Интересно было бы знать: а где мои резервы?
Я провел шесть месяцев на военных сборах, гоняли нас нещадно, спали мы во время учений самую малость, но чувствовал я себя превосходно. Может быть, потому, что был хороший командир? Звали этого командира товарищ Перерва. Мой старый тренер носил два кубика и учил бритоголовую студенческую братию, как бегать, колоть, стрелять… Под началом такого человека я готов был бы служить всю жизнь. Шалву по причине его близорукости на сборы не отправили. Он уехал с отцом в кахетинскую деревню. Отец взялся за роспись колхозного Дворца культуры. Шалва размешивал ему краски.

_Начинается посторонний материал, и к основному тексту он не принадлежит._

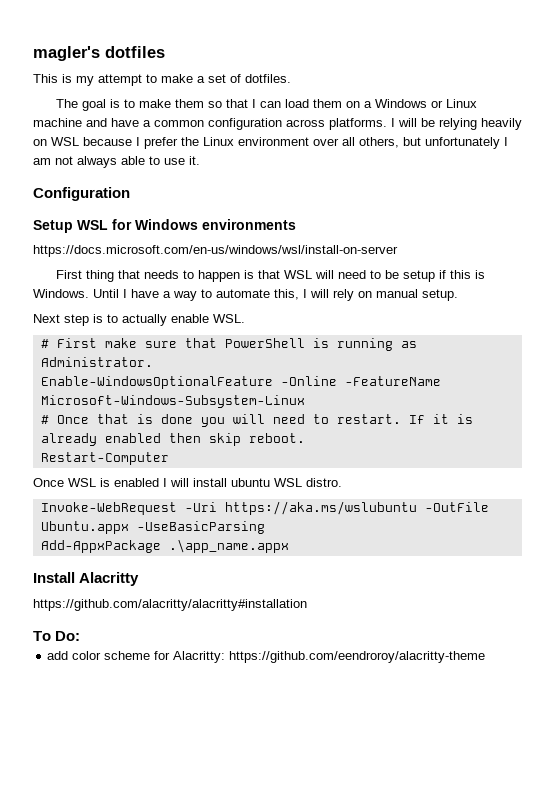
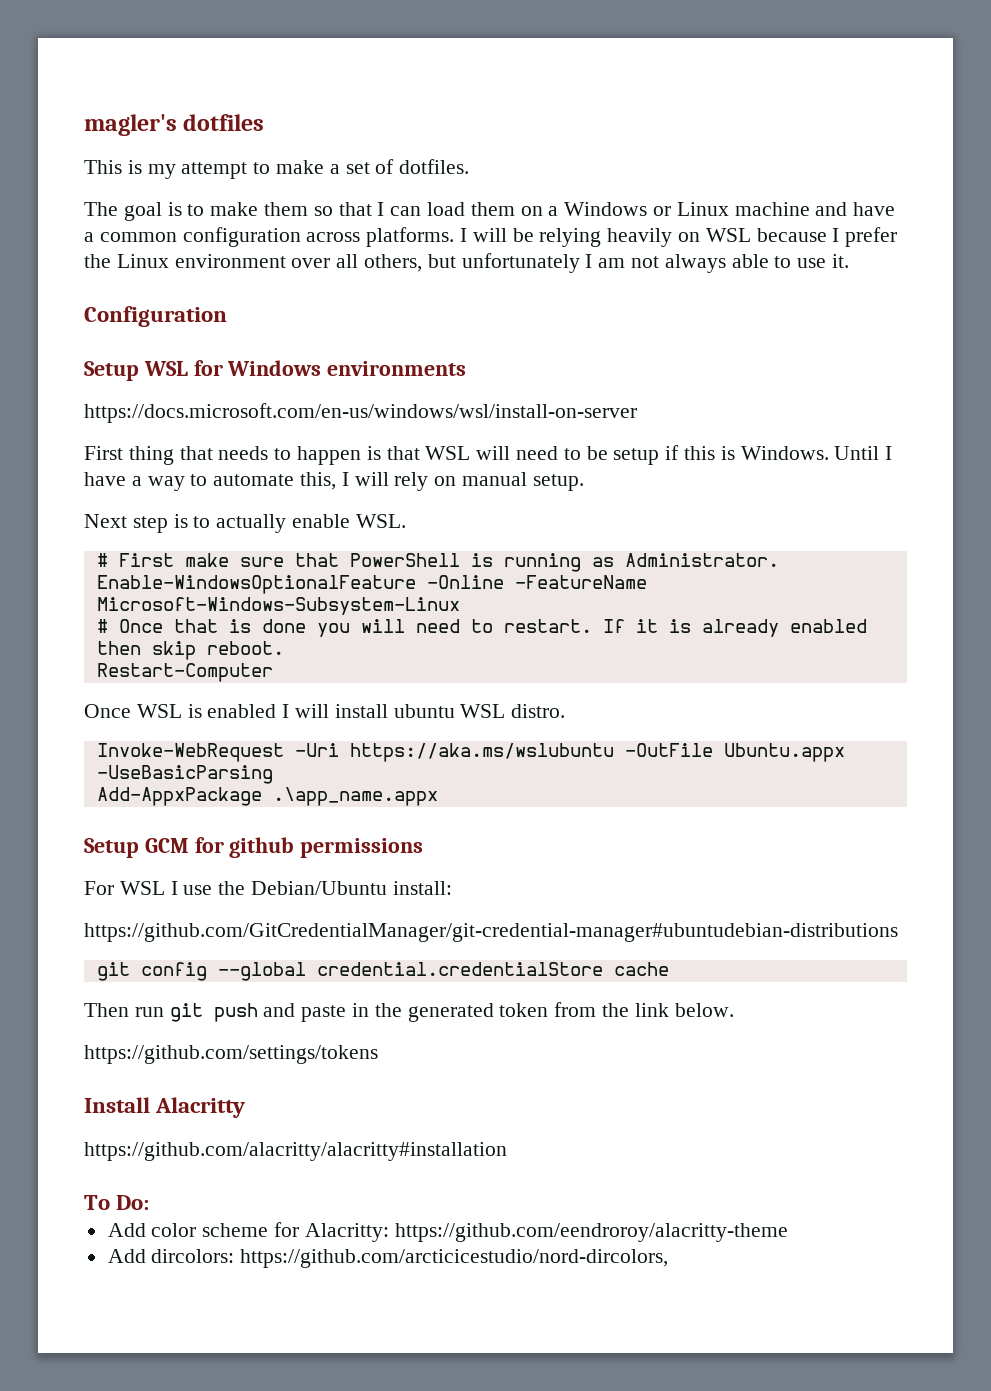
(289, 546) none -> [84,837,424,858] [84,881,452,895] [84,923,898,942] [96,962,669,981] [84,1002,734,1022] [84,1045,378,1064] // Setup GCM for github permissions // For WSL I use the Debian/Ubuntu install: // https://github.com/GitCredentialManager/git-credential-manager#ubuntudebian-distributions // git config --global credential.credentialStore cache // Then run git push and paste in the generated token from the link below. // https://github.com/settings/tokens
[47,651,69,660] add -> [107,1223,146,1237] Add
(486, 657) none -> [107,1249,669,1268] // Add dircolors: https://github.com/arcticicestudio/nord-dircolors,

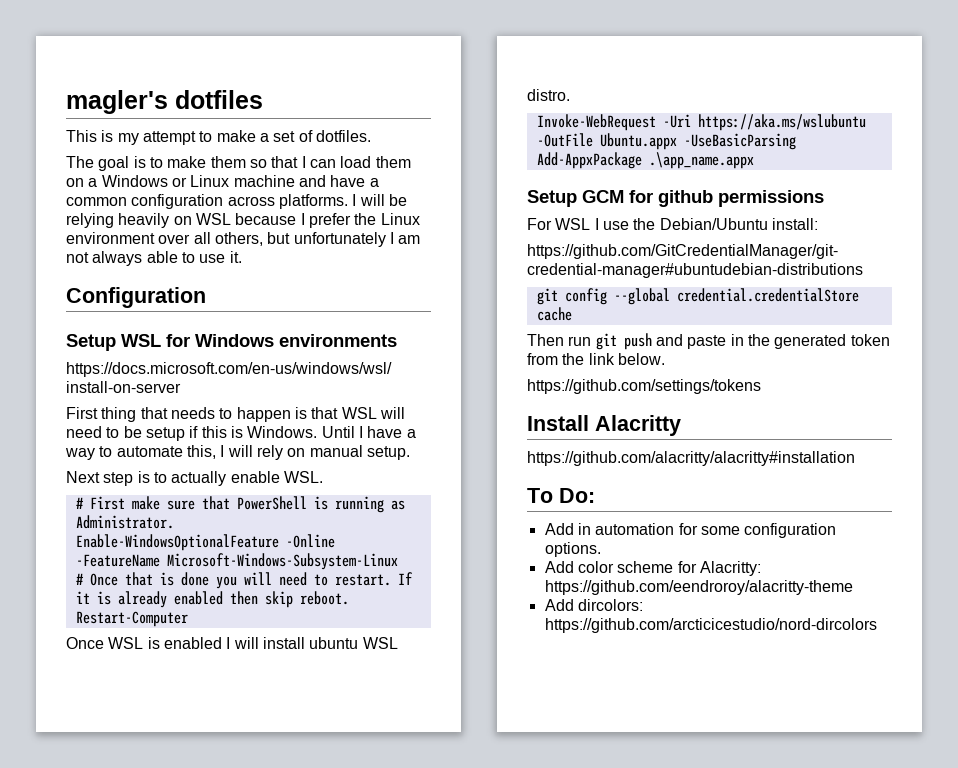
(150, 1202) none -> [544,523,837,538] [544,542,601,557] // Add in automation for some configuration options.
[240,1249,669,1268] https://github.com/arcticicestudio/nord-dircolors, -> [544,618,877,633] https://github.com/arcticicestudio/nord-dircolors

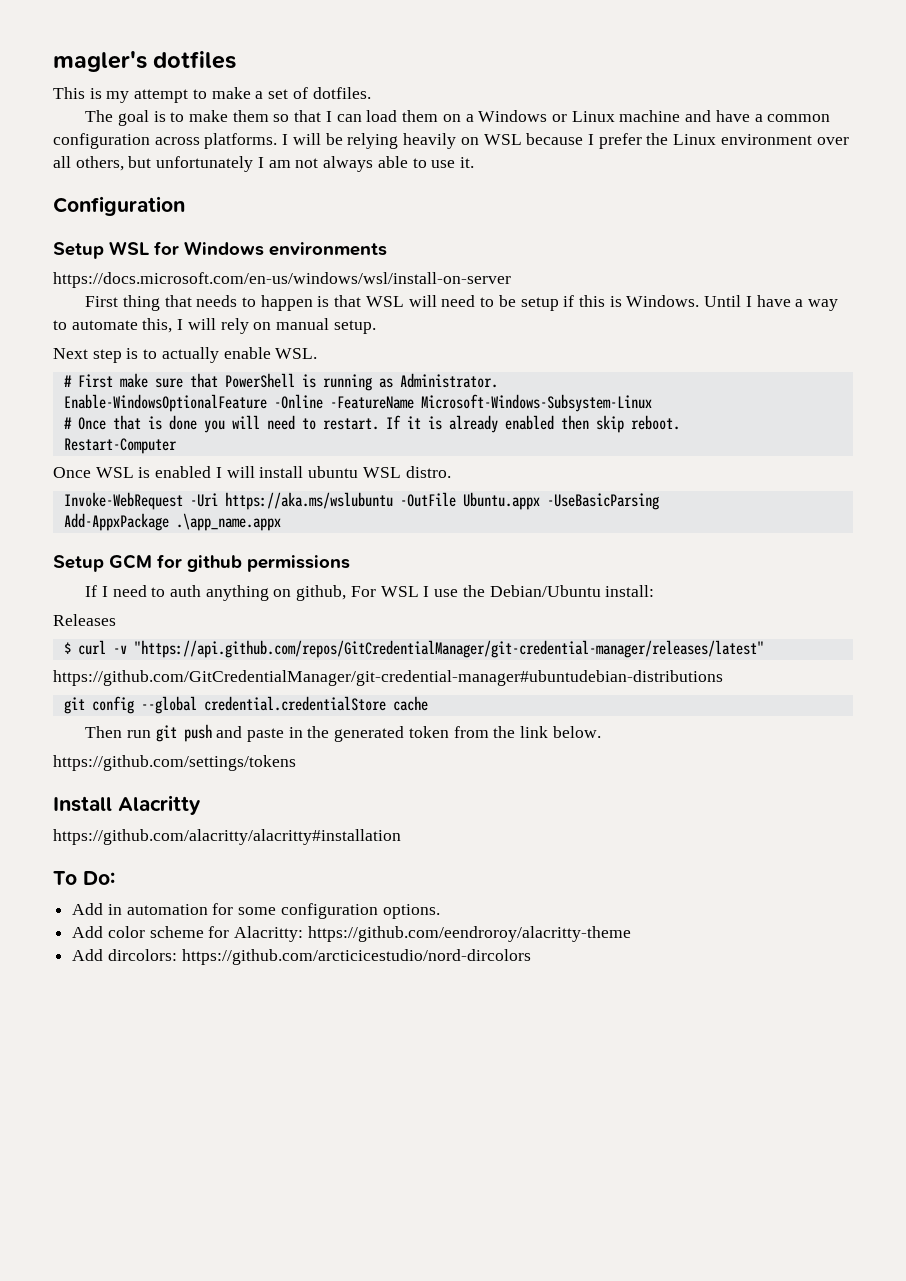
(824, 198) none -> [85,585,347,601] If I need to auth anything on github,
(818, 224) none -> [53,614,116,626] [63,640,764,658] // Releases // $ curl -v "https://api.github.com/repos/GitCredentialManager/git-credential-manager/releases/latest"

Когда я вернулся со сборов, узнал, что у нас во дворе появился новый жилец – бывший матрос Черноморского флота Федор Завьялов. В поисках более подходящей работы он нанялся на небольшую станцию проката велосипедов. Машины были в его полном распоряжении, и мы нередко устраивали с ним по выходным дням прогулки. Федя был мастером на все руки, но слишком обременять себя не любил. Говорил, что теплый климат его размягчает. Мито привязался к Федору. Одинокий Федор отвечал ему дружбой на дружбу.
На четвертом курсе Шалву избрали в комитет комсомола филологического факультета. Когда кто-то предложил его кандидатуру, все немного удивились, а потом вспомнили, должно быть, что учится он хорошо, ровен с товарищами, не жаден и не привередлив.
Шалва покраснел от неожиданности, несколько раз порывался взять слово и отвести свою кандидатуру, но председатель (это был находчивый и громкоголосый сван – аспирант, про которого говорили, что он может кого угодно в чем угодно убедить) сказал, что комсомолу нужны не только умеющие хорошо говорить, но и умеющие хорошо молчать, а так как в новом составе комитета таких не слишком много, кандидатура Шалвы Дзидзидзе представляется ему достойной.
…В конце семестра общее студенческое собрание выбирало кандидата на Пушкинскую стипендию.
После жарких споров и долгих обсуждений осталась единственная кандидатура моего старого знакомого Ачико Ломидзе, члена студенческого профкома, ставшего с годами бойким и деловитым активистом. Учился он не слишком хорошо, но имел один неоценимый дар, который в ту пору весьма почитался: неведомо каким путем Ачико удавалось выбить лишнюю путевку в студенческий дом отдыха в Цагвери, или талон на пальто, или еще что-нибудь такое же заманчивое.
Делал он все это бескорыстно, движимый любовью к близким, и мы решили, немного покривив душой, предоставить стипендию не какому-нибудь сверхотличнику и осоавиахимовскому активисту, а нашему Ачико. Теперь оставалось только утвердить его кандидатуру на студенческом собрании.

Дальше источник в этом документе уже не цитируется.